Он жил так, как хотел.
Запрещали роки, затем твисты, писали гневные статьи, разоблачали, а он в это время на школьных вечерах бросал в рок-н-ролле девчонок, рычал, вторя ритму низким своим мужским голосом; вели борьбу и громили тех, кто носил узкие брюки. Узкие брюки были в то время главным препятствием на пути передового, брюки в дудочку носили только одни антиобщественные стиляги, эти самые брючонки мешали поступательному развитию общества так же, как и ботинки на толстой подошве, и потому на обложках и страницах «Крокодила» изображался вертлявый урод, стиляга, паразит, тунеядец вроде Гаррика Кочарова.
Но на Гаррика Кочарова он не был похож.
Вихляющийся паразит не знал тех стихов, что знал наш Гаррик, не читал, словно завороженный, совершенно неведомые нам гумилеаские строки: «Машенька, ты здесь жила и пела, мне, жениху, ковер ткала, где же теперь твой голос и тело…»
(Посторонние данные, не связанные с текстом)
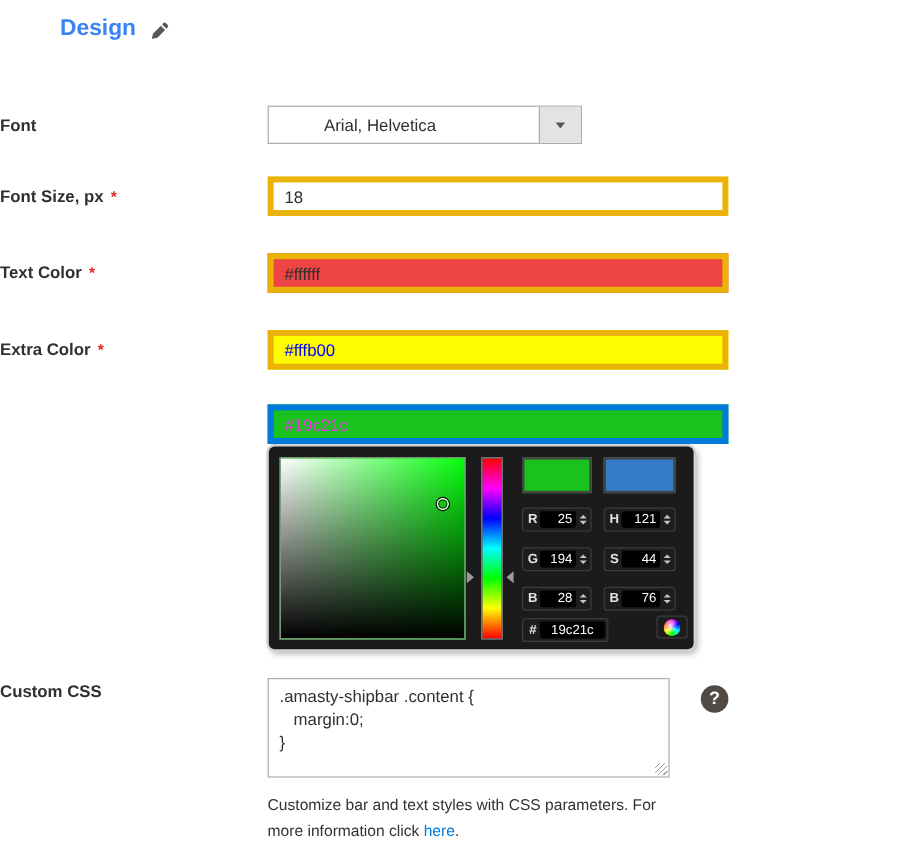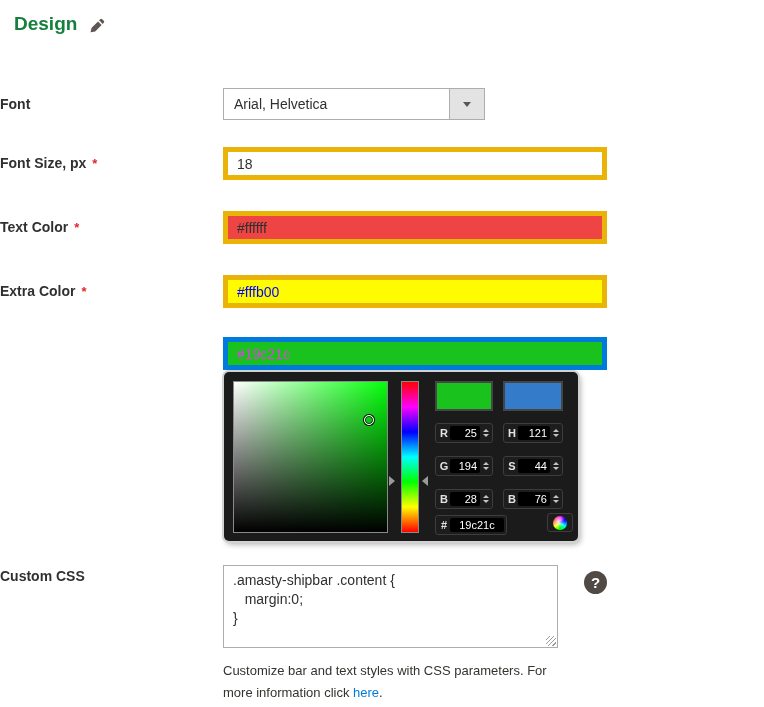"Design" .title { color: #15803d -> #3b82f6; margin-left: none -> 36px }
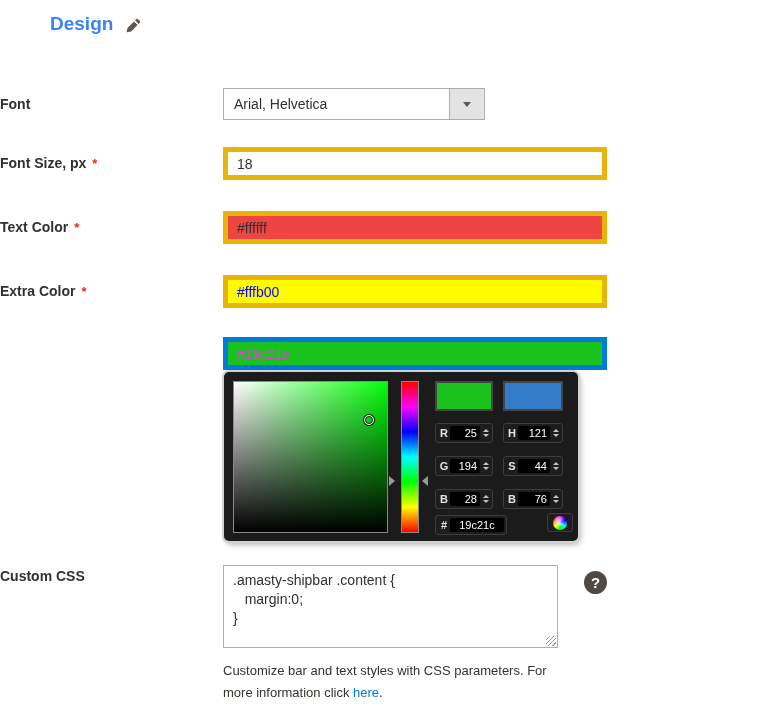"Arial, Helvetica" .select { padding-left: none -> 36px }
«Вихляющийся» не умел петь под гитару, как Гаррик: «Так наливай, чайханщик, крепче чаю, все равно калитка есть в саду»,— не знал наизусть сногсшибательных фраз парадоксального Оскара Уайльда. Паразит был просто паразит. И с ним следовало бороться, а Гаррик был талантлив, и с этим ничего нельзя было поделать.